Twenty-five years ago, the Alcoa High School Tornadoes had also looked to have a championship put away. Damron had been brilliant that night, tossing in a career high 33 points in the Class A state title game. Alcoa led Friendship High by a seemingly comfortable margin with only minutes to play.

Friendship won, 63-61.

"We basically blew the game at the end," Damron said. "We had the lead and the ball in the closing minutes and couldn’t finish it out."

Twenty-five years later, Damron’s son, Maryville junior Jordan Damron, was staring down the same scenario. This time, the home team would hang on and win one of the more memorable state championship games of all time.

Sophomore Ryan Click, who’d yet to hit a shot in the tournament, having attempted only two, buried a fall-away 3-pointer as time expired in double overtime, and Maryville held off Clarksville, 69-66, in the Class AAA title game at Middle
Tennessee State University.

The crown was the first ever for Maryville in basketball. With the football Rebels winning the last of a record-tying 10 state championships in December, Maryville became only the fourth Tennessee Secondary School Athletic Association school to win basketball and gridiron titles in the same school year.

Click became only the sixth player in the history of the boys state tournament to decide a championship game with a shot at the buzzer. The sophomore guard is only the third player to do it in an extra session.

Without Damron, named the tournament’s most valuable, none of it would have ever happened.

"The atmosphere felt like a state championship game, and my nerves felt like it as a championship game," he said. "Once the ball went up, you just play."

Just how serious the Rebels were about securing the school’s first basketball title actually surfaced the night before, when Damron and senior Tyler Maples, roommates in Murfreesboro, decided to shut down the video game early and turn in.
"We said we’ve got to play Tiger Woods another day," Damron said.

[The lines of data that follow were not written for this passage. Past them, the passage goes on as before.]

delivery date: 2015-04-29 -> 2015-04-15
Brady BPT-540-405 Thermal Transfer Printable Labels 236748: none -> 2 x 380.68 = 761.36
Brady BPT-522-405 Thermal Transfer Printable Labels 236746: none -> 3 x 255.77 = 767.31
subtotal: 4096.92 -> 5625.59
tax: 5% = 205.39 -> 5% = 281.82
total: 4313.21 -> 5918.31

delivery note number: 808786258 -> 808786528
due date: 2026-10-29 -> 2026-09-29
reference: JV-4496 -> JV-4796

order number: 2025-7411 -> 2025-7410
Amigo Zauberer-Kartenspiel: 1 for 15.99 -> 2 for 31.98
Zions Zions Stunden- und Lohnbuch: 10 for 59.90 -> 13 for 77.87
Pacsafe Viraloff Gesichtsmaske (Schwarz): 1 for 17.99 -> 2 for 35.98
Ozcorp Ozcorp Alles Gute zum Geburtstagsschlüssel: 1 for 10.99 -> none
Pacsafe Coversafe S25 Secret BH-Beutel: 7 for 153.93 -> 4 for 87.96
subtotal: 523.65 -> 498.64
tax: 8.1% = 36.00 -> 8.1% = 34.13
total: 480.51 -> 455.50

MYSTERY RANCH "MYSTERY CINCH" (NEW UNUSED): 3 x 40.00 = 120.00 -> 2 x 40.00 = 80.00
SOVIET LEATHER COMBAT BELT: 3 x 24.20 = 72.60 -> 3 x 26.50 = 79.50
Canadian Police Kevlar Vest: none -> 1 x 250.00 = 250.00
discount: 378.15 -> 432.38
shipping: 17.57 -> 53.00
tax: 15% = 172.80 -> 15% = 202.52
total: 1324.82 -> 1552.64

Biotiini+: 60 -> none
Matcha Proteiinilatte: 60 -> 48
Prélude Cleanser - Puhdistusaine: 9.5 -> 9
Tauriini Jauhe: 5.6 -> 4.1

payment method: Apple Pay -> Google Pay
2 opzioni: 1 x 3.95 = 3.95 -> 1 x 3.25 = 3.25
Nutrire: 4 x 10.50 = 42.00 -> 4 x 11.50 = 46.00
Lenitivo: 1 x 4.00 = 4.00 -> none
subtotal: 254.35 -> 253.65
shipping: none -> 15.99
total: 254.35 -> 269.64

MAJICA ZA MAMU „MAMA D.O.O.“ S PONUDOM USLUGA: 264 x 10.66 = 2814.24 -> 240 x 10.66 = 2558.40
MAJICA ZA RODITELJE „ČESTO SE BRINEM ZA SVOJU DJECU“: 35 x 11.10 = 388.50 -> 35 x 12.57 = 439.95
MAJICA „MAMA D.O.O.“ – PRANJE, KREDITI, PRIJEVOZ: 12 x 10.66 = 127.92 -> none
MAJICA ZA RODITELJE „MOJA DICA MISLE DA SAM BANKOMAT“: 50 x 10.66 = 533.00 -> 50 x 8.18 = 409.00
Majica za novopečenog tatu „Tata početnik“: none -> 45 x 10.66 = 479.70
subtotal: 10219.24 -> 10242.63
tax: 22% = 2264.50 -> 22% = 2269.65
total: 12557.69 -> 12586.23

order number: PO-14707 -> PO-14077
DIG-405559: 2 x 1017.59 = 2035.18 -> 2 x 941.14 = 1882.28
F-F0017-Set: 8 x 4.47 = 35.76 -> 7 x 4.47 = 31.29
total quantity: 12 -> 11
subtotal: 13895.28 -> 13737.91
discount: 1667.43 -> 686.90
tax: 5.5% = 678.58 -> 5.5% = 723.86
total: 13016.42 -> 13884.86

The Rebels looked well on the way to blowing the Wildcats out midway through the third quarter. Clarksville, having survived a triple-overtime affair with second-ranked Oakland in the previous night’s semifinal, was having a terrible time shooting. Damron, by contrast, was filling the Murphy Center rims with shots, finishing with 29 points on 6-of-13 shooting from 3-point range, 7-of-9 from the free-throw line.

More than shooter, the all-court guard raked off 11 rebounds to finish with a double-double, matched only by center Aaron Douglas, who tossed 17 to go with 11 boards.

Following a Wes Lambert breakaway layup, Maryville led 37-20 with three minutes to play in the third.

Clarksville, like Friendship all those years ago, tore back.

In the opening minutes of the fourth, the Rebels lost leading scorer Kent Basile with his fifth foul. By the close of regulation, the Wildcats had pulled even at 50. Just as things looked as if they couldn’t get any worse, the Rebels would lose Maples to his fifth foul with two minutes to play in the first overtime.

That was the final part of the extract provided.